What is expected – Lines before the one containing "document client APIs." are excluded; reproduce that line and all lines after it in the entries below, exactly.

Information provided –
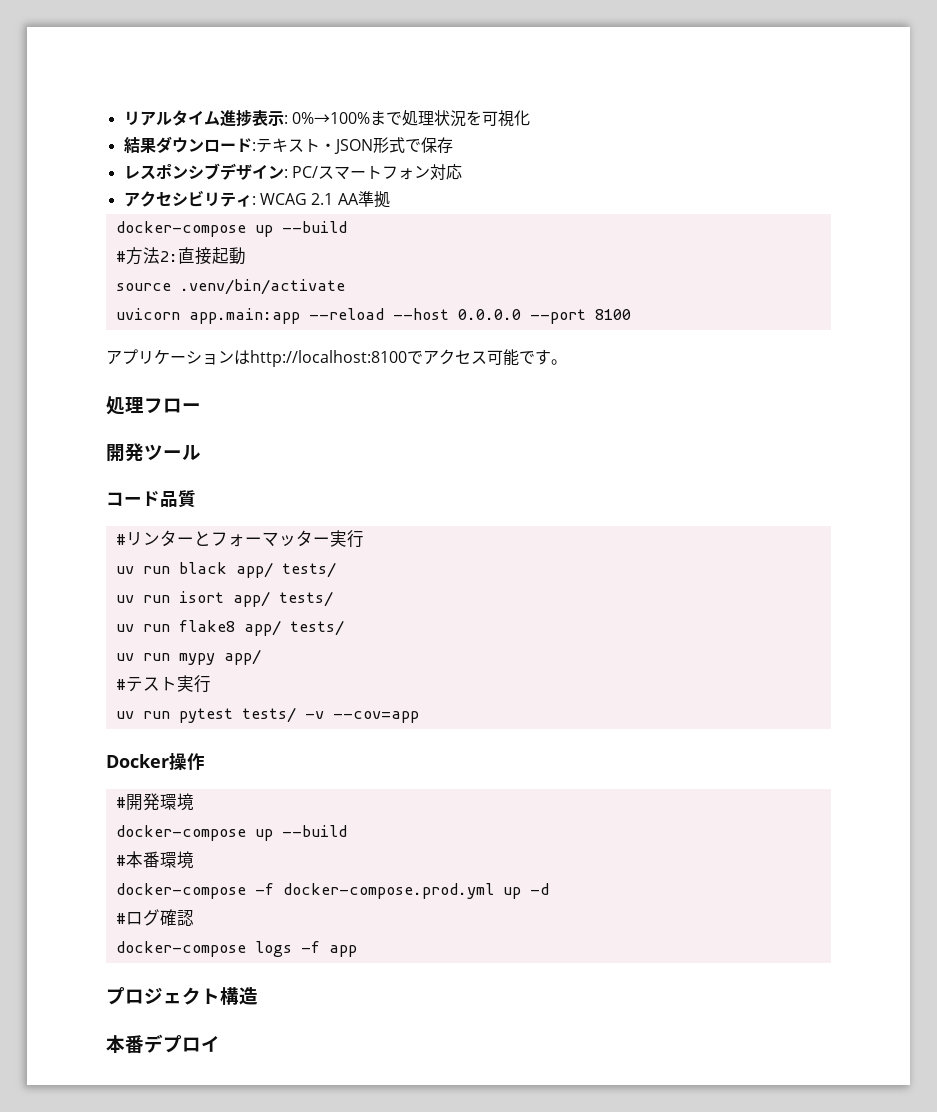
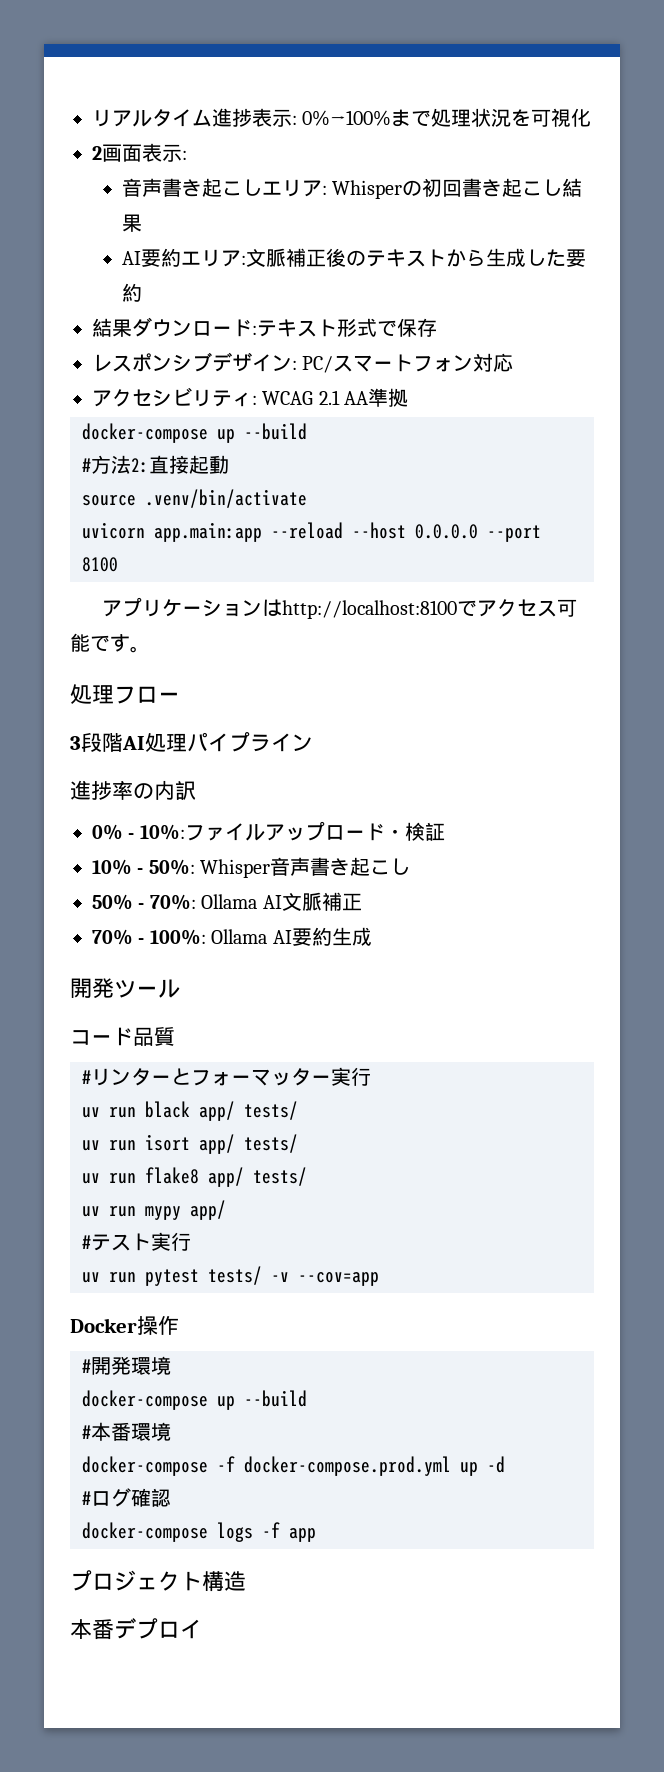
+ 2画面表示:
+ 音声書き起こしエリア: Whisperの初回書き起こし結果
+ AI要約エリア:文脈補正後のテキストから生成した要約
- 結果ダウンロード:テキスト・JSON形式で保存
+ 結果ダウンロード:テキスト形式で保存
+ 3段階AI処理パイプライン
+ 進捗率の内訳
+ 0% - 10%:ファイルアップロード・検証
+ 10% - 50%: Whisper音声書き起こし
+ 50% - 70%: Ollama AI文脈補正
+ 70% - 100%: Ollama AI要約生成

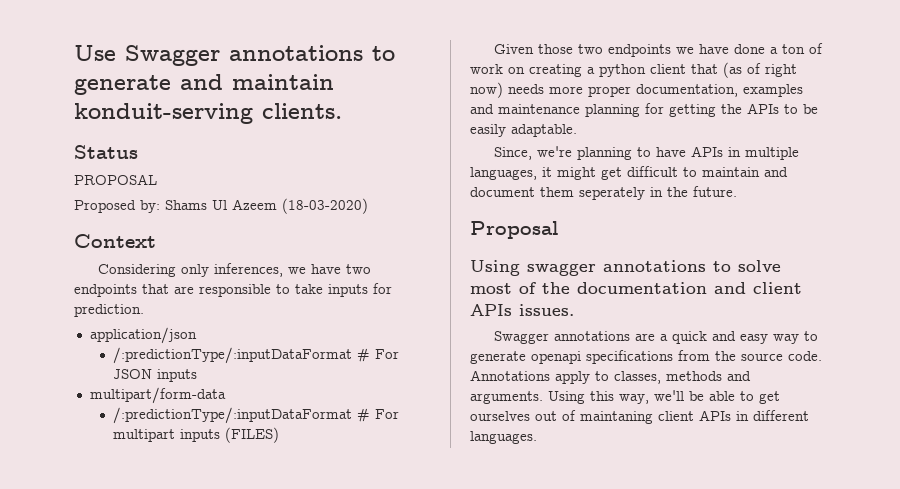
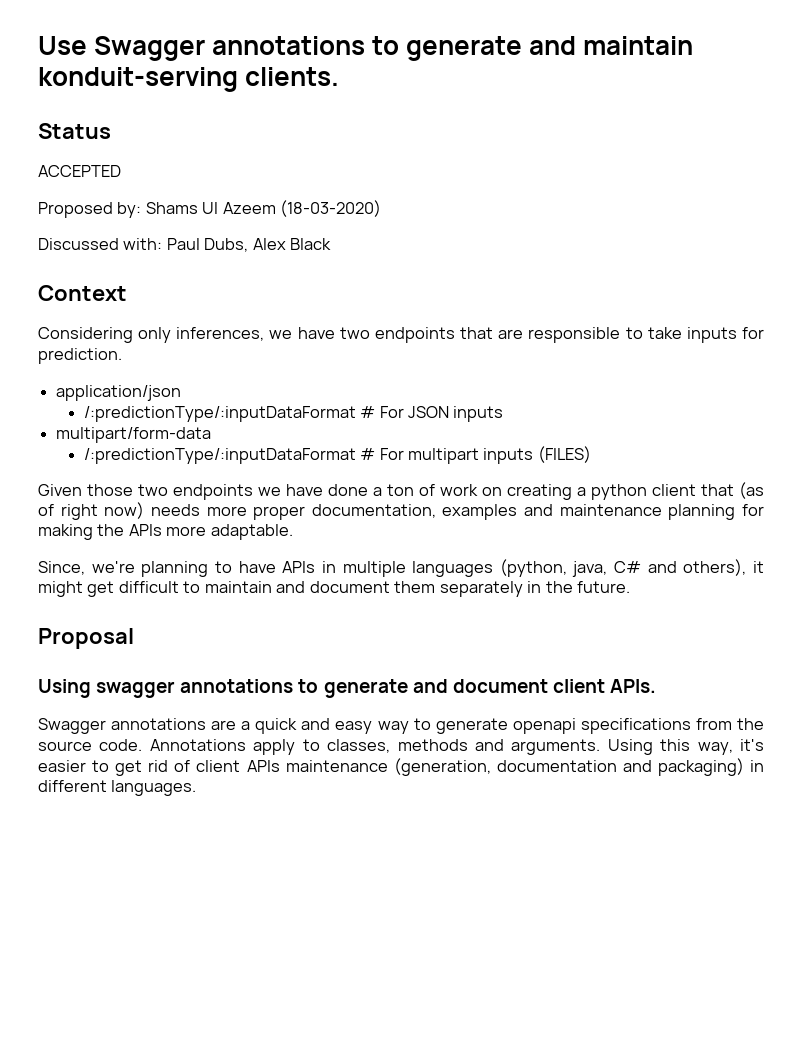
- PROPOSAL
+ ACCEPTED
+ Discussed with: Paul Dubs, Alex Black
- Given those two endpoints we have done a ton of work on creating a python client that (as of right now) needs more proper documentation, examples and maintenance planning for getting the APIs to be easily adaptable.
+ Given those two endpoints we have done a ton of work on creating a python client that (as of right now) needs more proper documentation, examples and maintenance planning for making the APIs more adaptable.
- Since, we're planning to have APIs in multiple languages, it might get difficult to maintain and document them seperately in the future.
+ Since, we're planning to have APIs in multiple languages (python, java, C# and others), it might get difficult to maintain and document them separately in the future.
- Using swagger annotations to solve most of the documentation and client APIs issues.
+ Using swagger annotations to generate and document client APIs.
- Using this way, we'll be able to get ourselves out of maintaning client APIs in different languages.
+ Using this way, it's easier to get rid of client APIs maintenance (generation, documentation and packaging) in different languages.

Response below –
+ Using swagger annotations to generate and document client APIs.
- Using this way, we'll be able to get ourselves out of maintaning client APIs in different languages.
+ Using this way, it's easier to get rid of client APIs maintenance (generation, documentation and packaging) in different languages.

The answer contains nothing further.